§ Content revision data
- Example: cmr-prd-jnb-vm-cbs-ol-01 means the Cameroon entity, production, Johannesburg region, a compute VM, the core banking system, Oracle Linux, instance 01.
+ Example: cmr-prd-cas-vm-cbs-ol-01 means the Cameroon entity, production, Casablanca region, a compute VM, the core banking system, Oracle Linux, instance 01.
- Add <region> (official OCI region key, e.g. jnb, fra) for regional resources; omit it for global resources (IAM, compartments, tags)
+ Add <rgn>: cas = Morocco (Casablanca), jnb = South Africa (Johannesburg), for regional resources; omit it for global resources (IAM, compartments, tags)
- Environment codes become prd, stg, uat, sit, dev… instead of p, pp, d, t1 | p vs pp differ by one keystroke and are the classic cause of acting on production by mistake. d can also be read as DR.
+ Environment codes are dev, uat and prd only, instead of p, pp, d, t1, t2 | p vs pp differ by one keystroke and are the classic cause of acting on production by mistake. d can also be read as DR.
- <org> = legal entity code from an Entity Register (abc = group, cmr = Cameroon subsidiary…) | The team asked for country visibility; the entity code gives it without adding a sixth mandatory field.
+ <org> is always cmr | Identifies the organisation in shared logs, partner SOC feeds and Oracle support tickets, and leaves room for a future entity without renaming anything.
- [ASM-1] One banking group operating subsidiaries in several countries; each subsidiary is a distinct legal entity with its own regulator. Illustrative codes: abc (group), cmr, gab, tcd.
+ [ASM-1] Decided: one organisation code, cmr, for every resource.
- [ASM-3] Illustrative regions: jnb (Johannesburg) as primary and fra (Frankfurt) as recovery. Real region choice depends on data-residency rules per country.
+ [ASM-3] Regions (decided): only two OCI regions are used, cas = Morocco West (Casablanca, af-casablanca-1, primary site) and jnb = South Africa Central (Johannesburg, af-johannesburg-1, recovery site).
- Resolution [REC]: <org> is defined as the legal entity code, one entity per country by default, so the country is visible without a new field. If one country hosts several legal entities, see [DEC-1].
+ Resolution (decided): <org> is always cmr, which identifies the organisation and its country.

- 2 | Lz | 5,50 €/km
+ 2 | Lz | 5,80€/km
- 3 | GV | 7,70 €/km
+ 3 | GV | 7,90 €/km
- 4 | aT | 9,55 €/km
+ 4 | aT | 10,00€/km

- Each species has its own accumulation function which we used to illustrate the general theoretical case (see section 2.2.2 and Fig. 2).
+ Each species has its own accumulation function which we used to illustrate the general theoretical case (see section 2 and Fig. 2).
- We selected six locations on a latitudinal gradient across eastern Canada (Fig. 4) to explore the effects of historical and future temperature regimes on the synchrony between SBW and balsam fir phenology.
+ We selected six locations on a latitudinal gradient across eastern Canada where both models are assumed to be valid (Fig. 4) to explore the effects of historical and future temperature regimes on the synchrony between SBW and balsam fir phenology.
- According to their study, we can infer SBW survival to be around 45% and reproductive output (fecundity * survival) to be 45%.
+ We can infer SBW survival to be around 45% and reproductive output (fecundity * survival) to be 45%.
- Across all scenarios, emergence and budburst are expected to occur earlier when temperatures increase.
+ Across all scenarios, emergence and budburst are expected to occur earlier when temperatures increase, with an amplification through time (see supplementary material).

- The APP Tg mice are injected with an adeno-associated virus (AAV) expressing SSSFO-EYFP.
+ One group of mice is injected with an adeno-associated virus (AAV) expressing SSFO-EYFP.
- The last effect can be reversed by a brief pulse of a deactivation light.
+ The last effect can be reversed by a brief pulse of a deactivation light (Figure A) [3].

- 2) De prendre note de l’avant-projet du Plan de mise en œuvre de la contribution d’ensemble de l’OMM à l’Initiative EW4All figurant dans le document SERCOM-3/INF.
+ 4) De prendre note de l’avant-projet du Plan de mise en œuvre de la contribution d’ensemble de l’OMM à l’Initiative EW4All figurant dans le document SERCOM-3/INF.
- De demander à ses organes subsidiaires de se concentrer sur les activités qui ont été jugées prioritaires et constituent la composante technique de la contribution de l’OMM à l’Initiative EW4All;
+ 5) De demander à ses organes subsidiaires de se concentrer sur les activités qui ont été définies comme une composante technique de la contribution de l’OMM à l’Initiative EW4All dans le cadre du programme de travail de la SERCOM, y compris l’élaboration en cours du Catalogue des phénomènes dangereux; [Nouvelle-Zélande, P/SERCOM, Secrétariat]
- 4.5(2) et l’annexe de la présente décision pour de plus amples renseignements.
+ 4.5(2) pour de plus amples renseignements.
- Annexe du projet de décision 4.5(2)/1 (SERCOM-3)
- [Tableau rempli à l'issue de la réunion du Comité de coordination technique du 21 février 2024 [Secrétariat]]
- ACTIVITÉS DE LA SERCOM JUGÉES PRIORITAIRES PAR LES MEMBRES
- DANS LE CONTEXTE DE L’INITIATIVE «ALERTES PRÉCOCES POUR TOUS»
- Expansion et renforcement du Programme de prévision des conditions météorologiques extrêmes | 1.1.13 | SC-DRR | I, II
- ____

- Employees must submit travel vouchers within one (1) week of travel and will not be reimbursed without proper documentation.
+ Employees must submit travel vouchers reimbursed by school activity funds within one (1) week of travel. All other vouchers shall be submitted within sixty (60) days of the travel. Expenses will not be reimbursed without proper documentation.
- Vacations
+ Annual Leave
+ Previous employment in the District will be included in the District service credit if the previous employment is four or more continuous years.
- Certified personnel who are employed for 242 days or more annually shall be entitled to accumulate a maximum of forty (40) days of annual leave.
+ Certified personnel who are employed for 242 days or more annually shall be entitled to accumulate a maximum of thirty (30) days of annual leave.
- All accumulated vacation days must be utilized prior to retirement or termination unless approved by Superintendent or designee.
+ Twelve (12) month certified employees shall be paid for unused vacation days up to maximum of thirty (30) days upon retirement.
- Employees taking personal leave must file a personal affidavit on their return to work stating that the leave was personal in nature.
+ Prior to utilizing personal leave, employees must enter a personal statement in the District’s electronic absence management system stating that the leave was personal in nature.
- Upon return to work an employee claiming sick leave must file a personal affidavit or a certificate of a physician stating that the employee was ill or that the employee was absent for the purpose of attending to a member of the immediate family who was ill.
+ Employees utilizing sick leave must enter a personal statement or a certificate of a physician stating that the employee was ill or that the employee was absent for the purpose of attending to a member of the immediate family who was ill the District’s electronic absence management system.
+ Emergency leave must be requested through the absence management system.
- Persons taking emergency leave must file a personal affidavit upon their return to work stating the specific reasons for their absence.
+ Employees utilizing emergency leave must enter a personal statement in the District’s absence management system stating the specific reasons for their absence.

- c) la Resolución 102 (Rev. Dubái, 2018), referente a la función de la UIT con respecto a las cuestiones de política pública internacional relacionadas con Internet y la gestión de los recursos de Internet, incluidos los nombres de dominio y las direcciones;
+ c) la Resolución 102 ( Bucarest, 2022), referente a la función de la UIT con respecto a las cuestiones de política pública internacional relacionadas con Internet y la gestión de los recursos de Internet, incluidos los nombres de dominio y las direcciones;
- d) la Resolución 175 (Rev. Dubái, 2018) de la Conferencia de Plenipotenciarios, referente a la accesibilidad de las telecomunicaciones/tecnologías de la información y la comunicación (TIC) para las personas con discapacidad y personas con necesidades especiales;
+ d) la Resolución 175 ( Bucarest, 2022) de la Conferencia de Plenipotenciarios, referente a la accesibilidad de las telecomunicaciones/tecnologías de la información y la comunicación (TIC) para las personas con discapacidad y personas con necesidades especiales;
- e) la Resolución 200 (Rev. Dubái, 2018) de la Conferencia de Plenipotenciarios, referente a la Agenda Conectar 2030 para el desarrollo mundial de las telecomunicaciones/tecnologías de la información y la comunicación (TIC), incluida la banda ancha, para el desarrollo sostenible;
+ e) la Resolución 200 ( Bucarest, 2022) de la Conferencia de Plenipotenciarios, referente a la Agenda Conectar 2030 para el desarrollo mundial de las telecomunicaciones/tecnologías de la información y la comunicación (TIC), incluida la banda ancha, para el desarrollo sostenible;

§ TASK GOAL
Every line of the records above where the string "organisation" is found should be copied.

§ ANSWER FOR THIS EXERCISE
+ <org> is always cmr | Identifies the organisation in shared logs, partner SOC feeds and Oracle support tickets, and leaves room for a future entity without renaming anything.
+ [ASM-1] Decided: one organisation code, cmr, for every resource.
+ Resolution (decided): <org> is always cmr, which identifies the organisation and its country.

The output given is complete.